Before and after images:
- - -
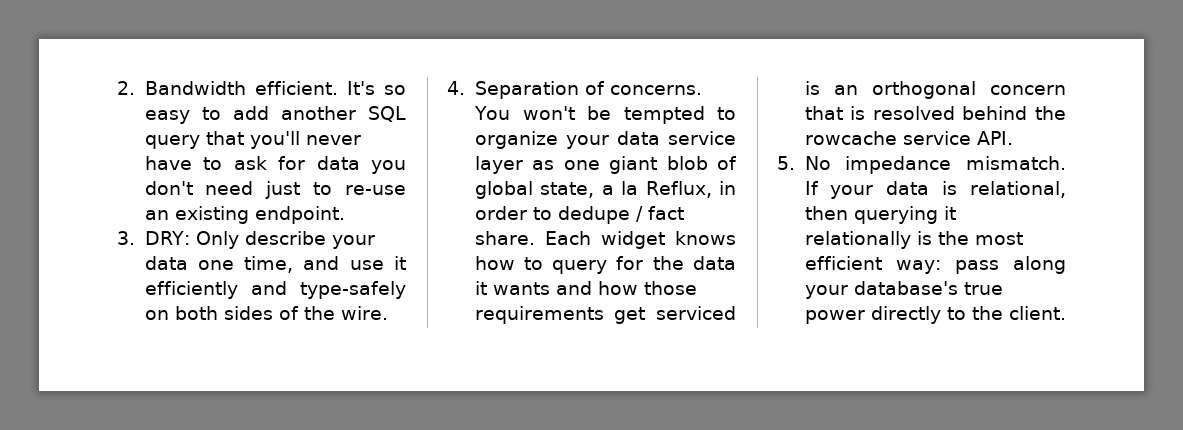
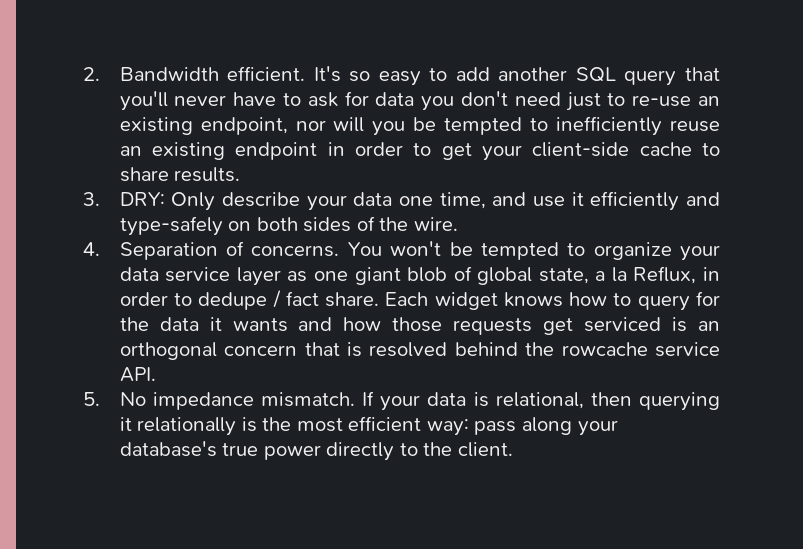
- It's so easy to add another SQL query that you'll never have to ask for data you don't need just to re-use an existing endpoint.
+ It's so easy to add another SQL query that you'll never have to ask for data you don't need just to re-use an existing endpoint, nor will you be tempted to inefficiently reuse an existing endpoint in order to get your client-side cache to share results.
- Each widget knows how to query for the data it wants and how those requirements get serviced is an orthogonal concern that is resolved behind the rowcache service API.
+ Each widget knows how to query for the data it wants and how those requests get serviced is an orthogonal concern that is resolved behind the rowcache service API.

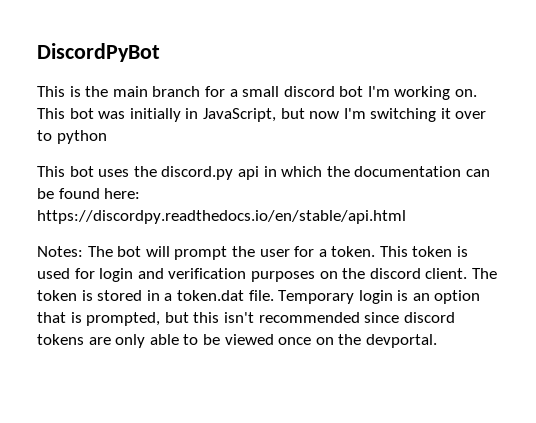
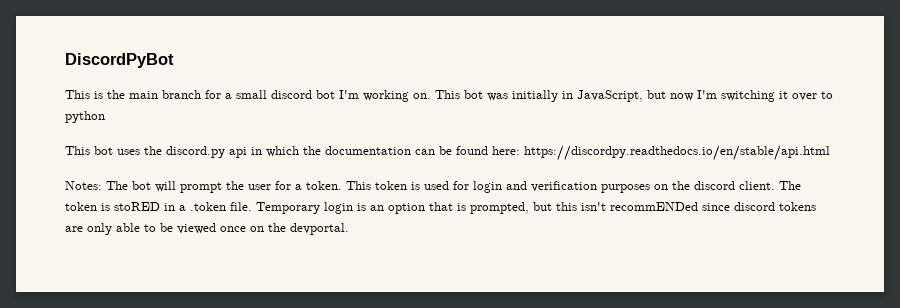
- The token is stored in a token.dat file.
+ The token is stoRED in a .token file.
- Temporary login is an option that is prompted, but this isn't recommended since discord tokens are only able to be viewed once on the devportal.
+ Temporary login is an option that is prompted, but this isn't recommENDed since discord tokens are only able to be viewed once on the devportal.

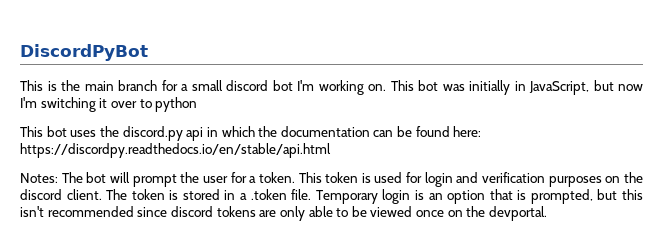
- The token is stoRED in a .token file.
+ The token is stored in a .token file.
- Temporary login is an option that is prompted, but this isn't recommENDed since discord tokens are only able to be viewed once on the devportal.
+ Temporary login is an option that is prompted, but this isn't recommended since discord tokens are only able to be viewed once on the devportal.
- - -
Exercise: The records are to be retyped in full and exactly, with no image carried over.

Task answer:
- It's so easy to add another SQL query that you'll never have to ask for data you don't need just to re-use an existing endpoint.
+ It's so easy to add another SQL query that you'll never have to ask for data you don't need just to re-use an existing endpoint, nor will you be tempted to inefficiently reuse an existing endpoint in order to get your client-side cache to share results.
- Each widget knows how to query for the data it wants and how those requirements get serviced is an orthogonal concern that is resolved behind the rowcache service API.
+ Each widget knows how to query for the data it wants and how those requests get serviced is an orthogonal concern that is resolved behind the rowcache service API.

- The token is stored in a token.dat file.
+ The token is stoRED in a .token file.
- Temporary login is an option that is prompted, but this isn't recommended since discord tokens are only able to be viewed once on the devportal.
+ Temporary login is an option that is prompted, but this isn't recommENDed since discord tokens are only able to be viewed once on the devportal.

- The token is stoRED in a .token file.
+ The token is stored in a .token file.
- Temporary login is an option that is prompted, but this isn't recommENDed since discord tokens are only able to be viewed once on the devportal.
+ Temporary login is an option that is prompted, but this isn't recommended since discord tokens are only able to be viewed once on the devportal.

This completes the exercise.